Kaempferide-3-O-α-L-rhamnopyranosyl (1→6)-β-D-glucopyranoside (8). Yellow amorphous powder; m.p. 202–204 °C; HRFABMS: m/z = 607.1578 (calc. for C28H31O15, 607.1663). 1H-NMR (DMSO-d, 500 MHz): δ 7.95 (2H, d, J = 8.5 Hz, H-2′, 6′), 6.87 (2H, d, J = 8.5 Hz, H-3′, 5′), 6.44 (1H, br.s, H-8), 6.25 (1H, br.s, H-6), 5.30 (1H, d, J = 7.4 Hz, H-1″), 4.38 (1H, br.s, H-1″′), 2.9-4.5 (10H, m, sugar), 3.82 (3H, s, OCH3), 1.12 (3H, d, J = 6.2 Hz, CH3). 13C-NMR (DMSO-d, 125 MHz): δ 156.4 (C-2), 133.1 (C-3), 177.2 (C-4), 161.1 (C-5), 98.7 (C-6), 164.0 (C-7), 93.7 (C-8), 156.7 (C-9), 103.7 (C-10), 120.7 (C-1′), 131.3 (C-2′, C-6′), 116.5 (C-3′, C-5′), 158.6 (C-4′), 101.2 (C-1″), 74.0 (C-2″), 76.2 (C-3″), 69.9 (C-4″), 75.8 (C-5″), 66.7 (C-6″), 100.6 (C-1″′), 70.1 (C-2″′), 70.6 (C-3″′), 71.7 (C-4″′), 68.3 (C-5″′), 56.9 (OCH3), 17.5 (C-6″′).

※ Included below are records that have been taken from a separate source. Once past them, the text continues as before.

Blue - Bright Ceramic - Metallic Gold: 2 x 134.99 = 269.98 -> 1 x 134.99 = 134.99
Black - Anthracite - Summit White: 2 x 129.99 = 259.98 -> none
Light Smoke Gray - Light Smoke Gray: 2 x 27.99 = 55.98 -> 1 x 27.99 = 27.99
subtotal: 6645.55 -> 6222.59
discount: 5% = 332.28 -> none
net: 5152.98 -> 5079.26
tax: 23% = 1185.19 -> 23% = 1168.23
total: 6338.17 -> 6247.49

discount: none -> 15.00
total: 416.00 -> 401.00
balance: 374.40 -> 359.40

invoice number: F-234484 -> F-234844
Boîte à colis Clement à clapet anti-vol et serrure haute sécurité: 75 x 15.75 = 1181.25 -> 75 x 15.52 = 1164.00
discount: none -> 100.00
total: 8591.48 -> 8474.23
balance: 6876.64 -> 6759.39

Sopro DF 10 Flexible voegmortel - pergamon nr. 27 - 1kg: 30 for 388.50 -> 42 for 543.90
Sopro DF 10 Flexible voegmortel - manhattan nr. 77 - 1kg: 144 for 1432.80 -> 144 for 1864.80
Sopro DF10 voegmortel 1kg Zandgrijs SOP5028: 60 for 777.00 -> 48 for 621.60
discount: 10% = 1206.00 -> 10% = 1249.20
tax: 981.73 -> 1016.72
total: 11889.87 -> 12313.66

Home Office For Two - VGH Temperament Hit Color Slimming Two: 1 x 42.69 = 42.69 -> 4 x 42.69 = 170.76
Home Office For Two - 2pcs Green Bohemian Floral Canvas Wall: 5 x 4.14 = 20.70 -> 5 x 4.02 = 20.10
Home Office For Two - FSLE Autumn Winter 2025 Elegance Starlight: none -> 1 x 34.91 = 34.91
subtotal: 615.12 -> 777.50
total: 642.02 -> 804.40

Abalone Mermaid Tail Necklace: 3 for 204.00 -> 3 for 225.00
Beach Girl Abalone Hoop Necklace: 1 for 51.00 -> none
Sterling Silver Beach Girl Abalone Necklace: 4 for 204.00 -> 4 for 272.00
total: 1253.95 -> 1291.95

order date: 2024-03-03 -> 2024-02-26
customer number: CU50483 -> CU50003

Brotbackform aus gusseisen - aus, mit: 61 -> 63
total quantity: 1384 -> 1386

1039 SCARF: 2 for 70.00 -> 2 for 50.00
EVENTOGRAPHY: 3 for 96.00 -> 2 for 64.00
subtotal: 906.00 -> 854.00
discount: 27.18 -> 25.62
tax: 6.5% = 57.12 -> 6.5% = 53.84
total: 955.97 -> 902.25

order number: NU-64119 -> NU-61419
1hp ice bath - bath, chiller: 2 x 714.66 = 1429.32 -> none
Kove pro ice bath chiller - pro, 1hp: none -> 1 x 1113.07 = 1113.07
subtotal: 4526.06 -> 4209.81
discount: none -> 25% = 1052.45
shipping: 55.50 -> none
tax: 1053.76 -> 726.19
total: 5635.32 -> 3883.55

Kaempferol-3-O-α-L-rhamnopyranosyl (1→6)-β-D-glucopyranoside (9). Yellow amorphous powder; m.p. 219–221 °C; HRFABMS: m/z = 593.1397 (calc. for C27H29O15, 593.1506). 1H- NMR (DMSO-d, 500 MHz): δ 7.97 (2H, d, J = 8.6 Hz, H-2′, 6′), 6.89 (2H, d, J = 8.6 Hz, H-3′, 5′), 6.42 (1H, brs, H-8), 6.24 (1H, brs, H-6), 5.32 (1H, d, J = 7.6 Hz, H-1″), 4.39 (1H, brs, H-1″′), 3.0-4.4 (10H, m, sugar), 1.14 (3H, d, J = 6.5 Hz, CH3). 13C-NMR (DMSO-d, 125 MHz): δ 156.9 (C-2), 133.5 (C-3), 177.0 (C-4), 161.4 (C-5), 99.2 (C-6), 164.4 (C-7), 93.9 (C-8), 156.5 (C-9), 103.4 (C-10), 121.8 (C-1′), 130.5 (C-2′, C-6′), 115.3 (C-3′, C-5′), 160.1 (C-4′), 101.5 (C-1″), 74.3 (C-2″), 76.5 (C-3″), 70.0 (C-4″), 75.4 (C-5″), 66.5 (C-6″), 100.7 (C-1″′), 70.2 (C-2″′), 70.6 (C-3″′), 71.7 (C-4″′), 68.1 (C-5″′), 17.5 (C-6″′).

4. Conclusions

Compounds 1–9 were isolated from the first time from the aerial parts of C. sinensis and showed significant biological activities. Furthermore the purity of compounds was also checked by HPLC and the data reported here should contribute to the phytochemical inventory of the species.